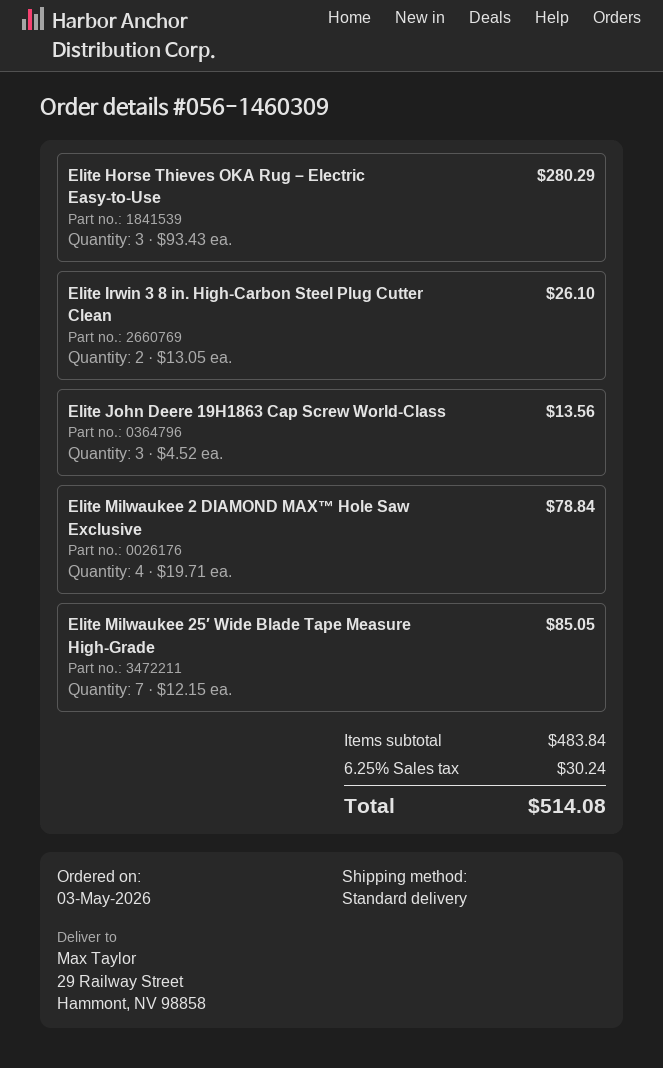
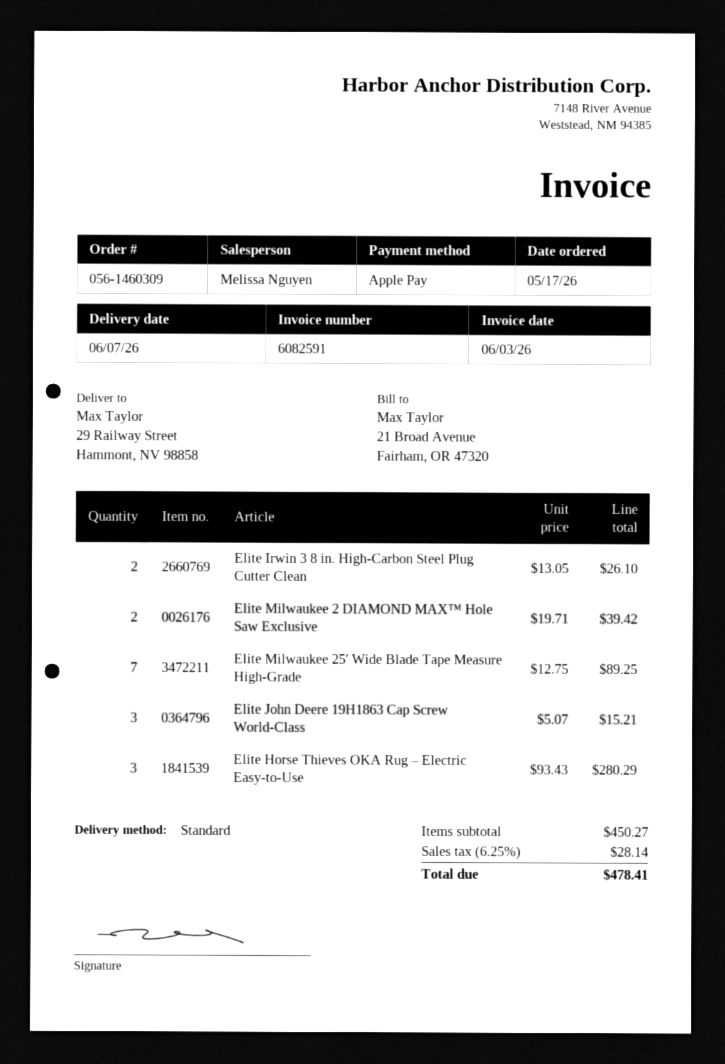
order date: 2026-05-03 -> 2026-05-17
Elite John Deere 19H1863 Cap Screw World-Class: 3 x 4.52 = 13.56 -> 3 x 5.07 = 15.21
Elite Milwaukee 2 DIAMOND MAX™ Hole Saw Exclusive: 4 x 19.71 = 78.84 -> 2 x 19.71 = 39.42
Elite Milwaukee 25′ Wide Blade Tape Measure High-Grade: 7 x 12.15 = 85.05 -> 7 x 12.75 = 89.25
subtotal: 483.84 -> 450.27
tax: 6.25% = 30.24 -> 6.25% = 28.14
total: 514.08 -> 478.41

-----

__Work to complete__
For every line above that includes the word "Milwaukee", return the line.

__Output for this task__
Elite Milwaukee 2 DIAMOND MAX™ Hole Saw Exclusive: 4 x 19.71 = 78.84 -> 2 x 19.71 = 39.42
Elite Milwaukee 25′ Wide Blade Tape Measure High-Grade: 7 x 12.15 = 85.05 -> 7 x 12.75 = 89.25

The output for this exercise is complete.